## Records
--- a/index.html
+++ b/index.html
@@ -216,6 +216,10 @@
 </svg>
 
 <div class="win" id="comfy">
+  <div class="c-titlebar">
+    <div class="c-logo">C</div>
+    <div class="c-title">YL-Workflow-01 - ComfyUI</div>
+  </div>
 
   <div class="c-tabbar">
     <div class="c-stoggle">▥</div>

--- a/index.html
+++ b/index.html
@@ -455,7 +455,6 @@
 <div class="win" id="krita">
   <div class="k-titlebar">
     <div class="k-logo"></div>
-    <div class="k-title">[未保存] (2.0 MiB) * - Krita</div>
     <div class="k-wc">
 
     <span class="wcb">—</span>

==

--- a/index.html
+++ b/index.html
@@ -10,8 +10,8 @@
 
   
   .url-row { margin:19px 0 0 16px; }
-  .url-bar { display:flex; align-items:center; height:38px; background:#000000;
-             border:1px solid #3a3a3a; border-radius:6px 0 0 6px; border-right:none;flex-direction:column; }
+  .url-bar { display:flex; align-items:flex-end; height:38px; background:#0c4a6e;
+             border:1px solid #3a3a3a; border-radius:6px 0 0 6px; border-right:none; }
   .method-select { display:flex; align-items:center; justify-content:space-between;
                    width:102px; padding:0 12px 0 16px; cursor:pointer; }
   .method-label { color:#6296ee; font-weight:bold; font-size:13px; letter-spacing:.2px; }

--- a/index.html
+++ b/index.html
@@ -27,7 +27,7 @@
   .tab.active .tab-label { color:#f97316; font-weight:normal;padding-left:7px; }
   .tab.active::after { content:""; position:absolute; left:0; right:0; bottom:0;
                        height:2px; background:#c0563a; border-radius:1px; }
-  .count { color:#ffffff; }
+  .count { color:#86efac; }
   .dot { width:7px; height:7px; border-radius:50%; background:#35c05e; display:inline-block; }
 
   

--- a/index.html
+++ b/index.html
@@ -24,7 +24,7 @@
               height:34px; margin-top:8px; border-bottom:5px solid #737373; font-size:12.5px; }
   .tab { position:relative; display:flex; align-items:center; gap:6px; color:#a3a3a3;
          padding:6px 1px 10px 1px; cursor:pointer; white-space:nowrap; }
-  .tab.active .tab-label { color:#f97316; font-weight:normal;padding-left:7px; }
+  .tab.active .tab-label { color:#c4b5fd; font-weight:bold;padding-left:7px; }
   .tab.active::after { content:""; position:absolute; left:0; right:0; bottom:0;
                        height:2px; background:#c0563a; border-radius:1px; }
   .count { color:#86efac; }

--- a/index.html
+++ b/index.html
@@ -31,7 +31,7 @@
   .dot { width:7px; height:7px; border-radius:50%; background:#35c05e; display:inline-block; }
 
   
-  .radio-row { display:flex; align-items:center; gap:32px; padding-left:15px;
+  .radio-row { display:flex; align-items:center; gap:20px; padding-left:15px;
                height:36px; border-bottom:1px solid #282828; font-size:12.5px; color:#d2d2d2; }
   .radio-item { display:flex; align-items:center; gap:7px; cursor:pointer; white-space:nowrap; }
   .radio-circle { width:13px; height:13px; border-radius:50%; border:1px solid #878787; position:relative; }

## Your instructions
Which lines in the listing above include the string "label"? Copy each of them.

## Output for this exercise
   .method-label { color:#6296ee; font-weight:bold; font-size:13px; letter-spacing:.2px; }
   .tab.active .tab-label { color:#f97316; font-weight:normal;padding-left:7px; }
-  .tab.active .tab-label { color:#f97316; font-weight:normal;padding-left:7px; }
+  .tab.active .tab-label { color:#c4b5fd; font-weight:bold;padding-left:7px; }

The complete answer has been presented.